(MATERIAL FOR THIS TASK Opens)
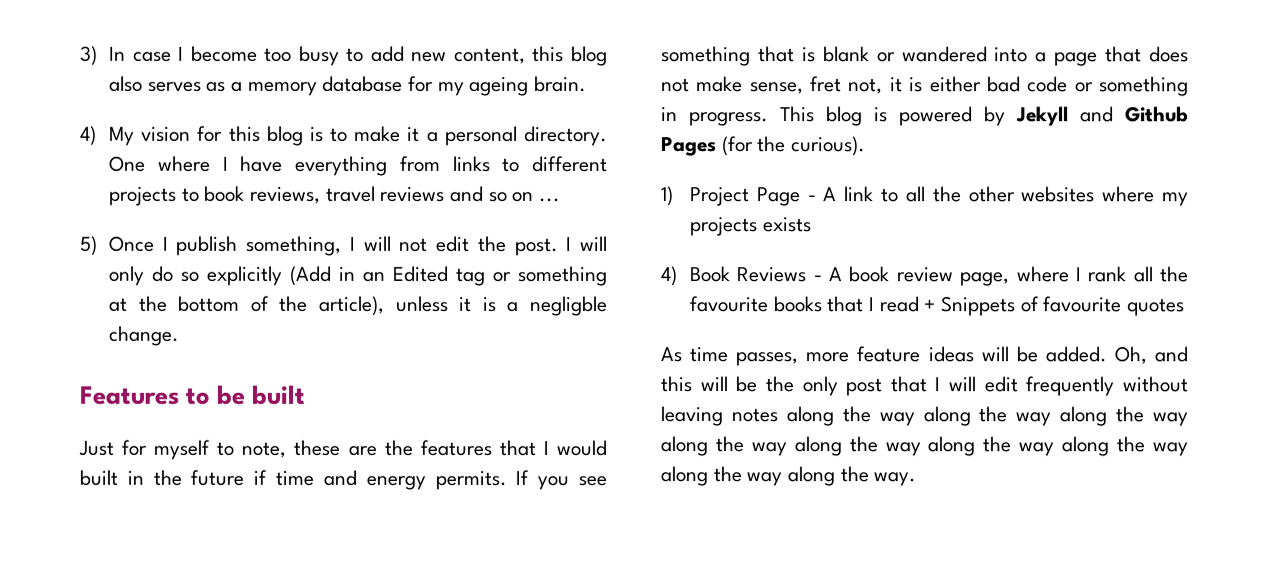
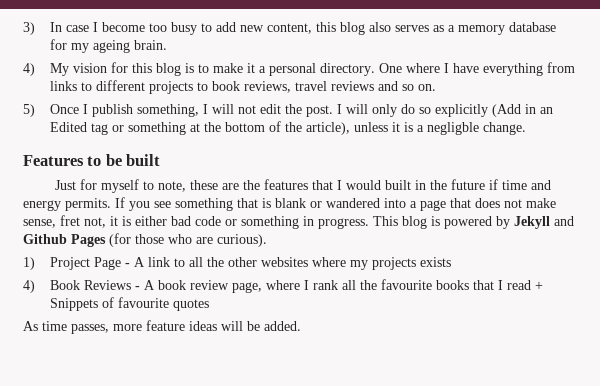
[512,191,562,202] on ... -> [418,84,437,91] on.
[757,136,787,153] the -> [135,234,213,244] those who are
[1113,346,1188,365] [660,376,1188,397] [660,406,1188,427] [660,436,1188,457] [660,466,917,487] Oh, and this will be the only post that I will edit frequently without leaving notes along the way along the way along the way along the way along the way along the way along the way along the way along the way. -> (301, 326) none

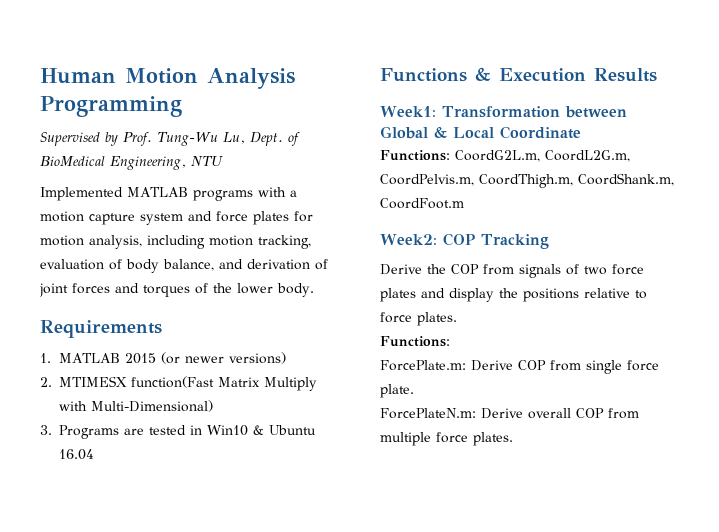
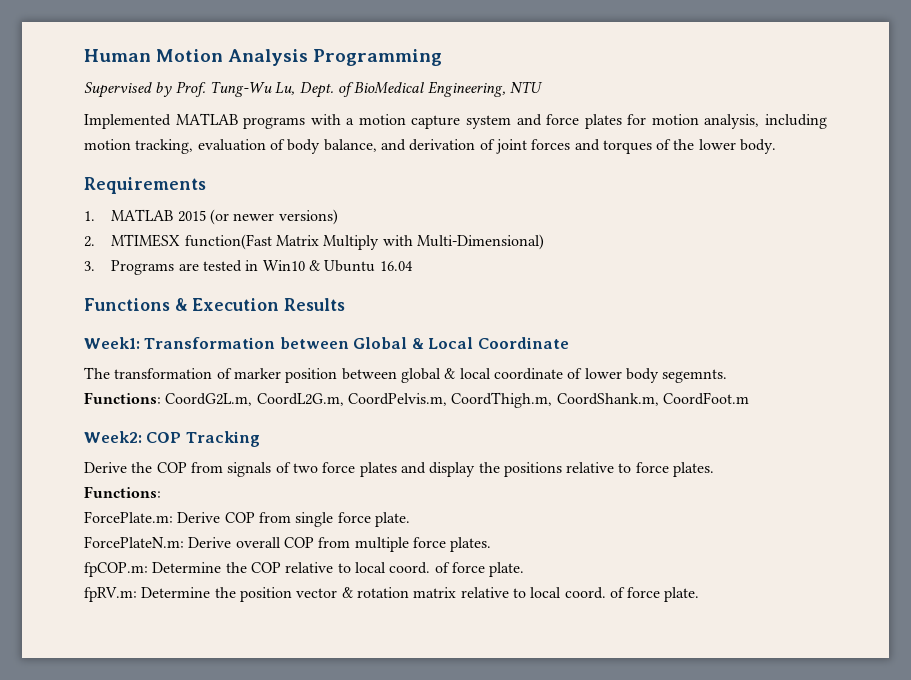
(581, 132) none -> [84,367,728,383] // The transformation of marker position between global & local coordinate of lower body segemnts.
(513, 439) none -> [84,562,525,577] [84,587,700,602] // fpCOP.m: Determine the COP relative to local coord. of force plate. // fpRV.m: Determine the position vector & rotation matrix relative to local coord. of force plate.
(MATERIAL FOR THIS TASK Closes)
### PROBLEM
Print, exactly as written, the lines above from the first one to the one containing "(581, 132) none". Leave out pictures.

### RESPONSE
[512,191,562,202] on ... -> [418,84,437,91] on.
[757,136,787,153] the -> [135,234,213,244] those who are
[1113,346,1188,365] [660,376,1188,397] [660,406,1188,427] [660,436,1188,457] [660,466,917,487] Oh, and this will be the only post that I will edit frequently without leaving notes along the way along the way along the way along the way along the way along the way along the way along the way along the way. -> (301, 326) none

(581, 132) none -> [84,367,728,383] // The transformation of marker position between global & local coordinate of lower body segemnts.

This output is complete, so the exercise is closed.